Wednesday, March 24, 2010

Empty Victory? Not over for quite awhile

image from iOwnTheWorld

From "Obama's Empty Healthcare Victory" at American Thinker

Now that Congress has "spoken", and the "law" is on the "books", we're supposed to line up and silently take our orders. Forget the chicanery, the sleazy side deals, forget the simple lack of constitutional legitimacy of the thing. It's on the books now, so we have to obey. So says seventy years of modern liberalism.

Needless to say, nothing of the sort is going to happen. This battle has only started. Obama has his bill? Indeed he does -- but along with it, he also has:

  • Well over half the populace infuriated by the bill and the methods used to push it through. (Poll numbers range from the mid-50s to the lower 60s, depending on how the questions are worded.
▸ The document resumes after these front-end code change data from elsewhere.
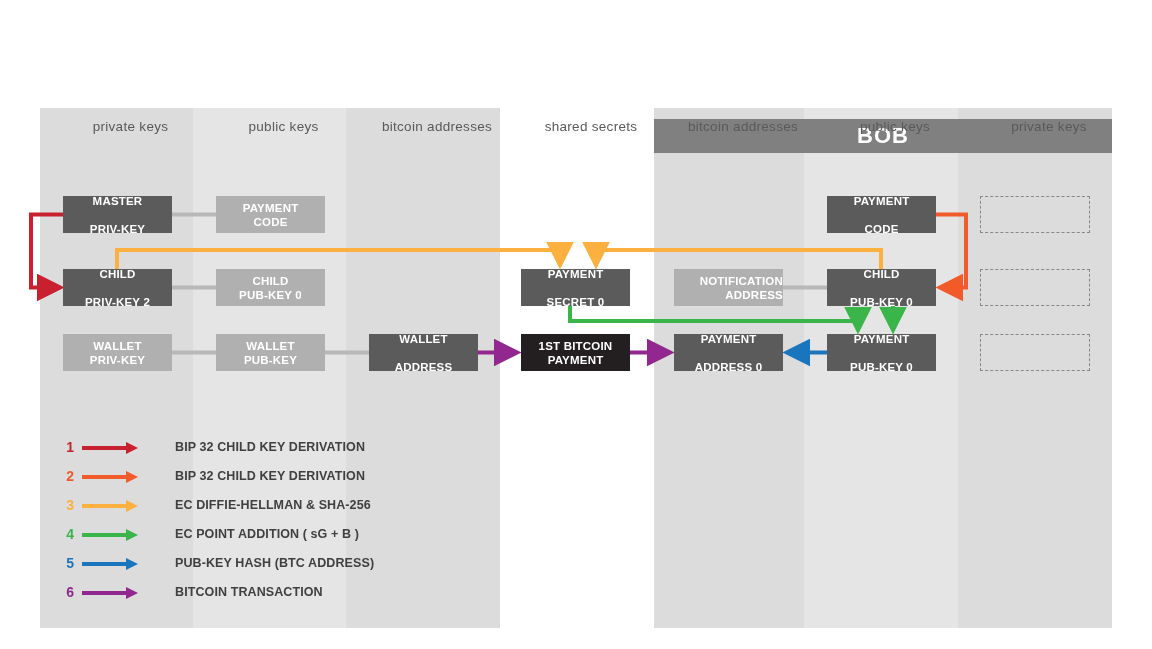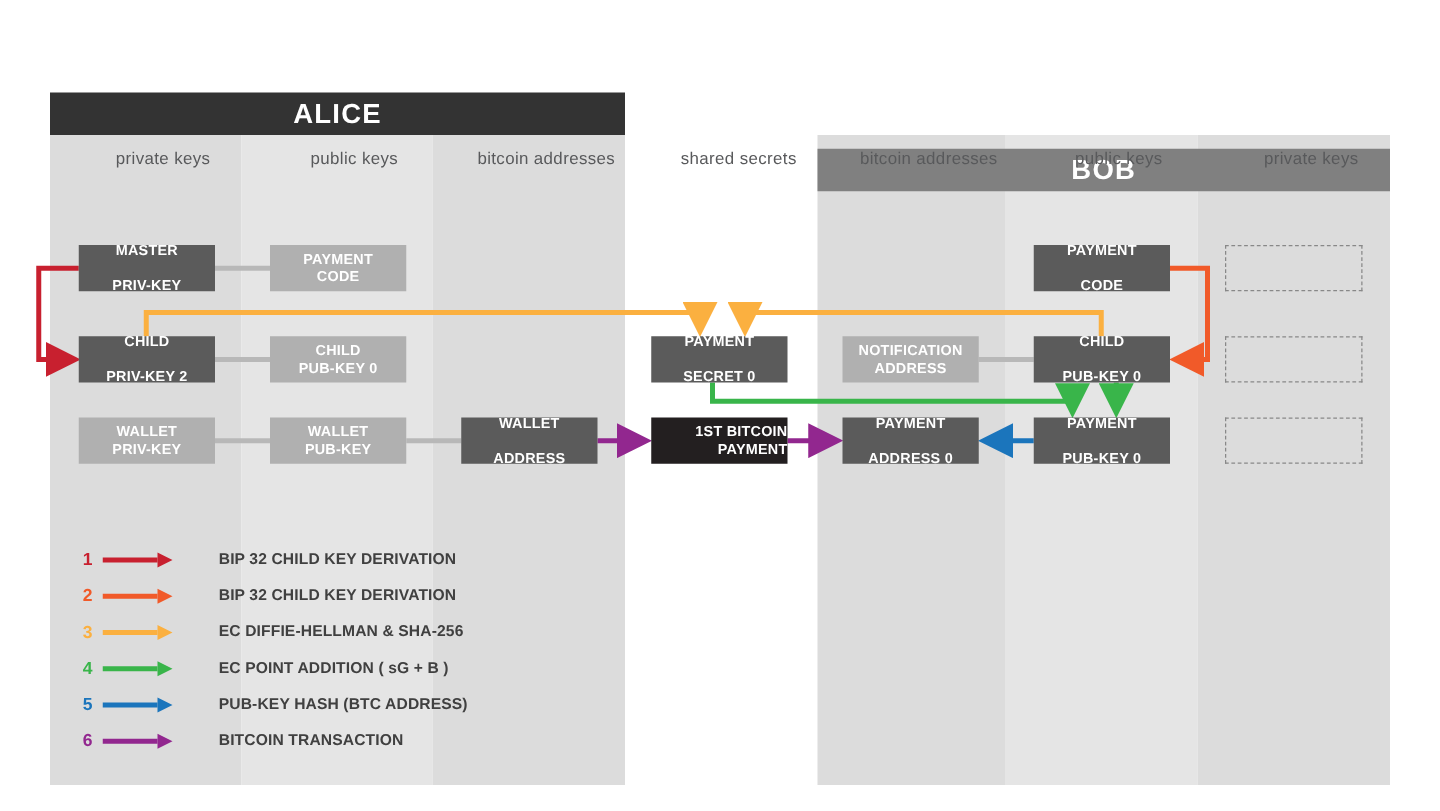--- a/index.html
+++ b/index.html
@@ -85,7 +85,6 @@
       <div class="band" style="left: 958px; top: 108px; width: 154px; height: 520px; background: rgb(220, 220, 220);"></div>
     </div>
 
-  <div class="hdr alice" style="left:40px;top:74px;width:460px;height:34px;">ALICE</div>
   <div class="hdr bob" style="left:654px;top:74px;width:458px;height:34px;margin-top:45px;">BOB</div>
 
   <div id="collabels">

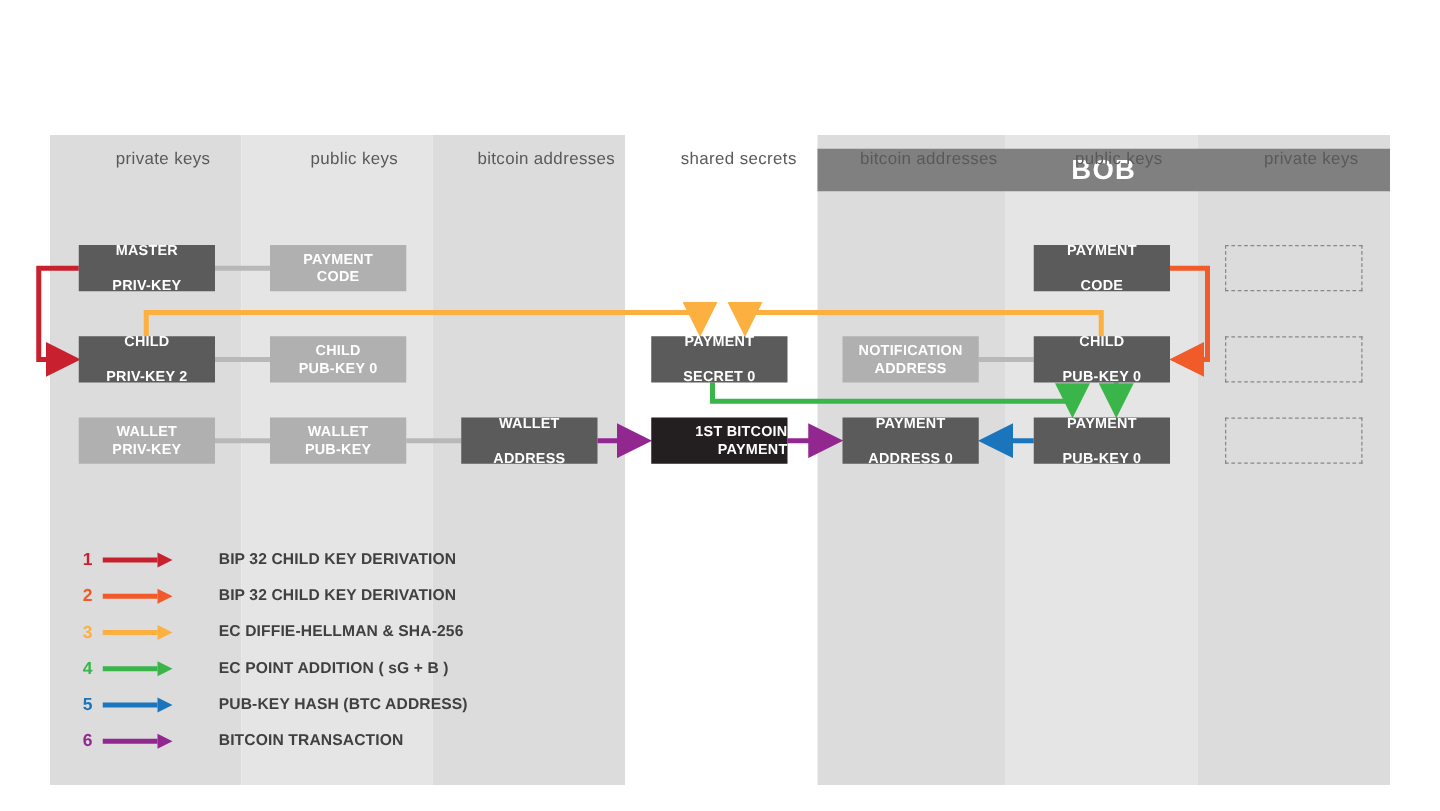--- a/index.html
+++ b/index.html
@@ -182,7 +182,7 @@
         <span>1ST BITCOIN</span>
         <span class="l2">PAYMENT</span>
       </div>
-      <div class="box light" style="left: 674px; top: 269px; width: 109px; height: 37px;">
+      <div class="box light" style="left: 674px; top: 269px; width: 109px; height: 37px; align-items: flex-end;">
         <span>NOTIFICATION</span>
         <span class="l2">ADDRESS</span>
       </div>

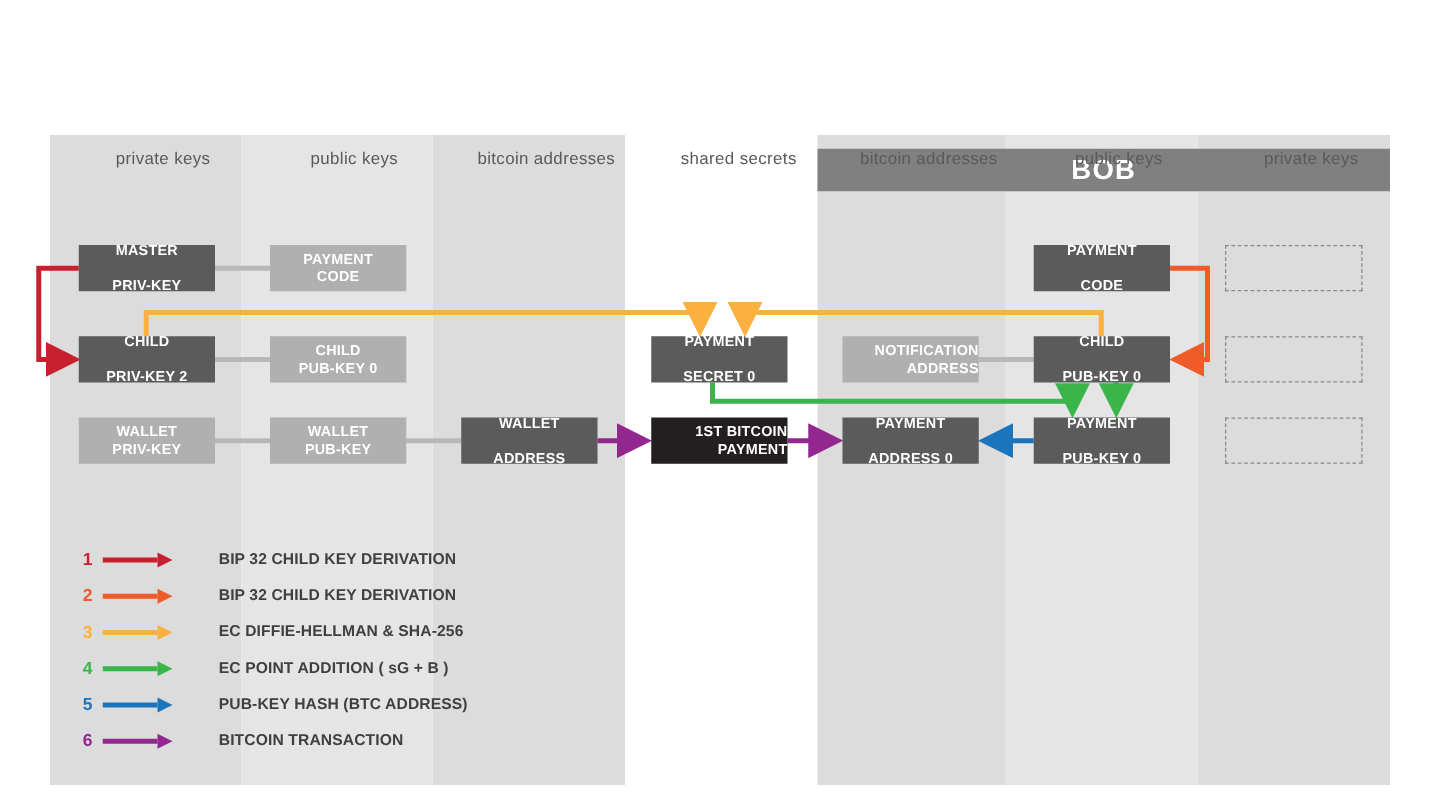--- a/index.html
+++ b/index.html
@@ -48,7 +48,7 @@
   }
   .box.dark{background:#5b5b5b;gap:14px;}
   .box.light{background:#b0b0b0;}
-  .box.black{background:#231f20;align-items:flex-end;}
+  .box.black{background:#231f20;}
   .box.dashed{
     background:transparent;
     border:1.6px dashed #888888;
The latest CNN poll puts opposition at 59%.)

  • Thirty-seven states considering laws forbidding the federal government from ordering their citizens to purchase health insurance. (Idaho has already passed such a provision.)

  • A raft of lawsuit filings,beginning yesterday, attacking the bill on virtually every level from funding to the "reconciliation" process. (What a misnomer that is!) Many are based on very substantial grounds, and some have an excellent chance before the bench.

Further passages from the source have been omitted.